BRIEF. Pictures are not part of the copy; repeat everything else in the records exactly.
(DATA FOR ANALYSIS)
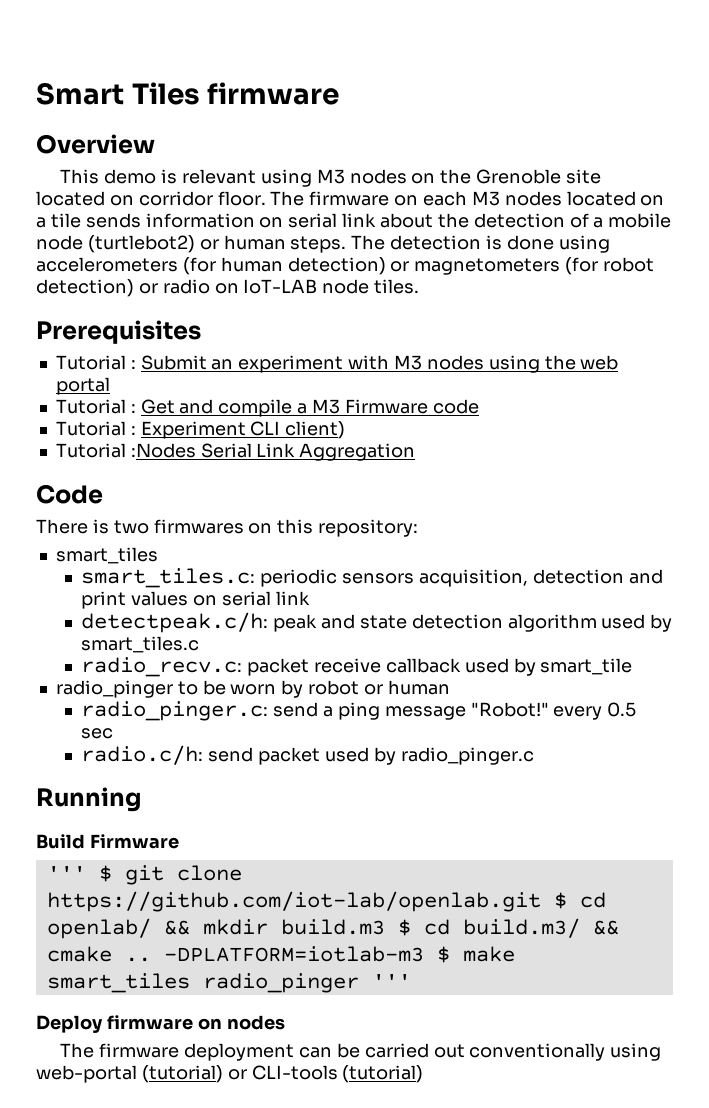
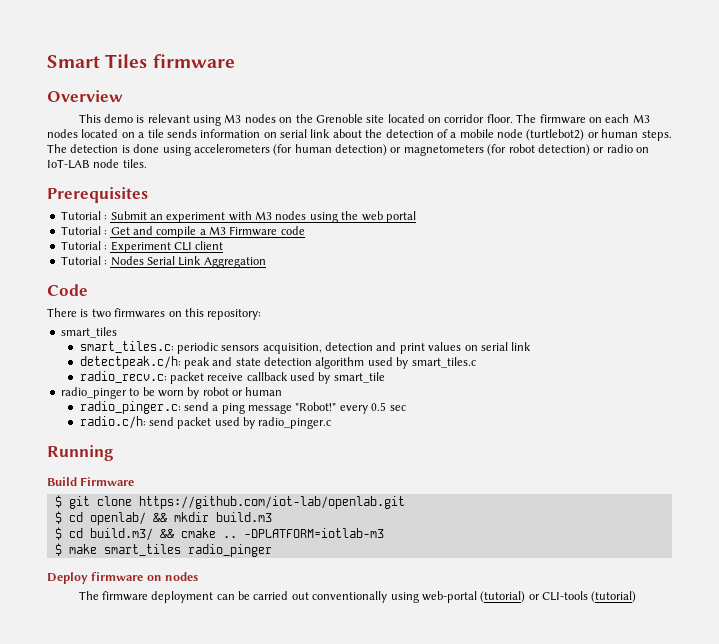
[285,421,346,439] [55,443,196,458] client) // Tutorial :Nodes -> [195,241,224,250] [60,256,144,266] client // Tutorial : Nodes
[46,866,86,880] ''' -> (135, 481) none
(541, 901) none -> (405, 502) //
(385, 927) none -> (272, 517) //
(424, 954) none -> (384, 533) //
[371,974,411,988] ''' -> (272, 550) none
(End DATA FOR ANALYSIS)
TASK RESPONSE.
[285,421,346,439] [55,443,196,458] client) // Tutorial :Nodes -> [195,241,224,250] [60,256,144,266] client // Tutorial : Nodes
[46,866,86,880] ''' -> (135, 481) none
(541, 901) none -> (405, 502) //
(385, 927) none -> (272, 517) //
(424, 954) none -> (384, 533) //
[371,974,411,988] ''' -> (272, 550) none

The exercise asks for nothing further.